Pulang ke Ngawi, Menyembuhkan Lelah yang Tak Bisa Diatasi Tidur

- Kamis, 01 Januari 2026 | 02:36 WIB
Pulang ke Ngawi, Menyembuhkan Lelah yang Tak Bisa Diatasi Tidur

Minggu itu di Solo berjalan begitu cepat. Aku terseret di dalamnya. Sehari-hari diisi kuliah, tugas, rapat organisasi, dan kepanitiaan. Bahkan saat libur, aku masih ke kampus. Selalu ada yang harus dibereskan, dan sebenarnya aku menikmatinya. Aku ikut semua ini karena suka, bukan terpaksa. Rasanya menyenangkan, merasa produktif dan dibutuhkan. Tapi lama-lama, ketika semuanya datang bersamaan, rasa suka itu mulai bercampur dengan lelah yang aneh. Sejenis burnout yang merayap perlahan, tanpa kusadari.

Rapat dan deadline berjalan beriringan. Tugas kuliah terus menumpuk. Notifikasi grup tetap berdering bahkan saat hari sudah gelap. Pulang ke kos sore hari, badan rasanya habis, tapi kepala masih ramai memikirkan daftar pekerjaan yang tak kunjung selesai. Jadi, ketika tahu ada libur tiga hari, aku pikir: ini dia, kesempatan untuk mengembalikan tenaga. Aku yakin itu cukup untuk membuatku merasa hidup lagi.

Hari pertama libur, aku memilih diam di kos. Rebah, tutup laptop lebih awal, makan enak, tidur sampai puas. Gagasan recharge itu kelihatan masuk akal, kan? Tapi anehnya, saat bangun, kelelahan itu tak juga hilang. Badan beristirahat, tapi pikiran masih berkeliaran di kampus di ruang rapat, di tumpukan kertas. Aku duduk lama di kasur kos yang sempit, menatap dinding yang sudah terlalu familiar. Akhirnya, aku sadar. Mungkin yang lelah bukan cuma badan. Mungkin ada bagian lain dalam diri yang ikut capek, dan bagian itu tak bisa sembuh hanya dengan tidur.

Malamnya, kubuka kalender. Setelah dihitung-hitung, libur ternyata tinggal dua hari lagi. Dua hari. Bukannya lega, dadaku malah sesak.
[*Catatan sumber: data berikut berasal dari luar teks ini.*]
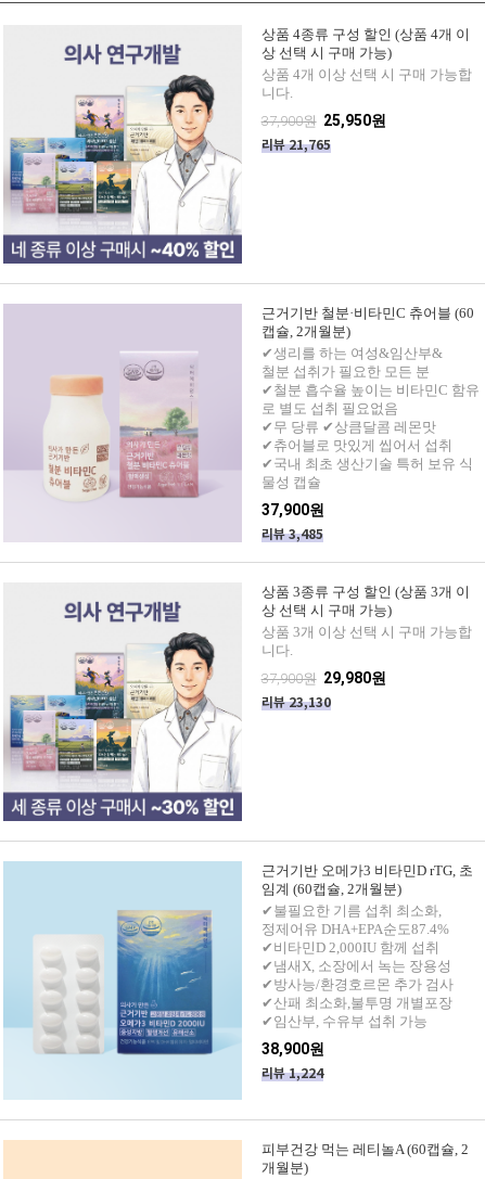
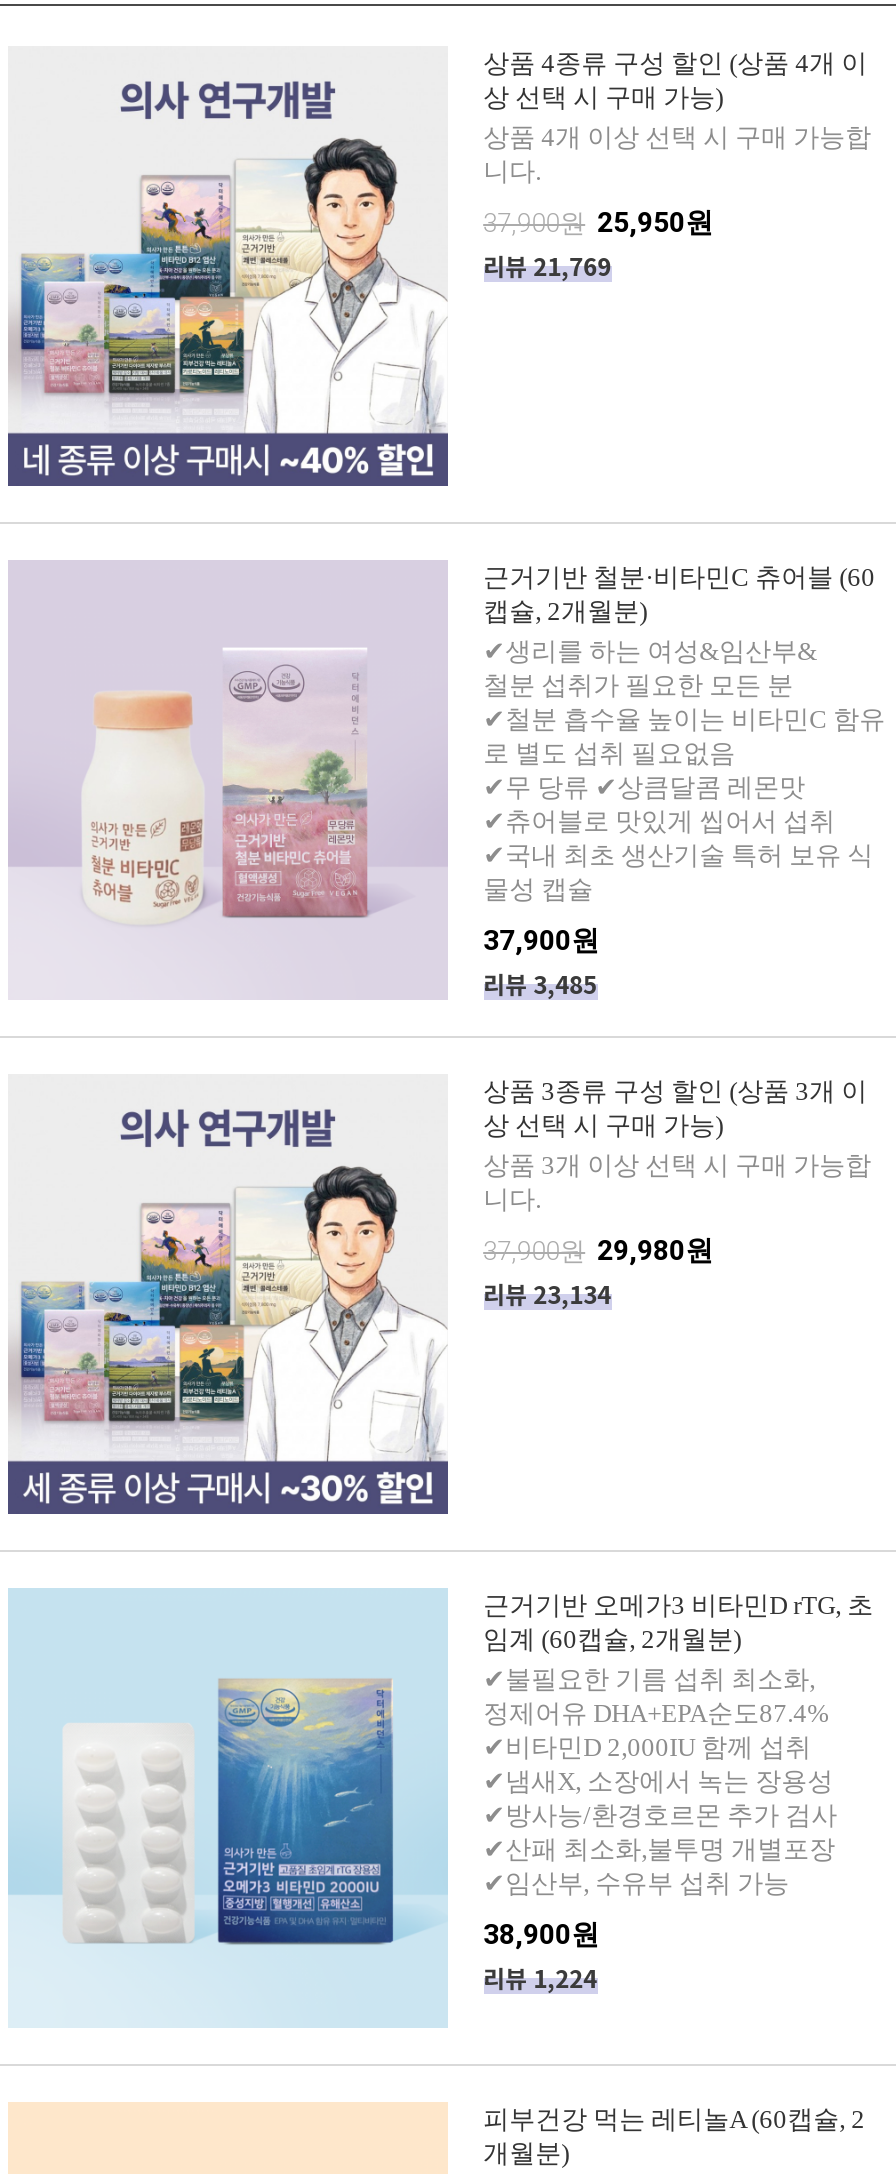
[261,134,330,153] 리뷰 21,765 -> [483,248,611,282] 리뷰 21,769
[261,692,330,710] 리뷰 23,130 -> [483,1276,611,1310] 리뷰 23,134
Terlalu singkat untuk menambal energi yang bocor sepanjang minggu. Aku menatap layar ponsel lama, mencoba meyakinkan diri bahwa aku akan baik-baik saja jika bertahan di sini. Tapi semakin dipikir, semakin jelas satu hal yang selama ini kutahan-tahan: aku butuh pulang.

Keputusan itu muncul sederhana, hampir seperti bisikan.

"Besok sore pulang ke rumah."

Aku pulang bukan untuk kabur. Bukan untuk lari dari tanggung jawab. Rapat organisasi masih menunggu, kepanitiaan tetap berjalan, tugas kuliah takkan hilang. Jadi, kumasukkan semuanya ke dalam tas laptop, catatan, apa saja yang bisa dikerjakan dari rumah. Tujuanku sederhana: aku pulang supaya bisa menjalani semua ini dengan lebih tenang, dari tempat yang rasanya bisa memulihkan sesuatu di dalam.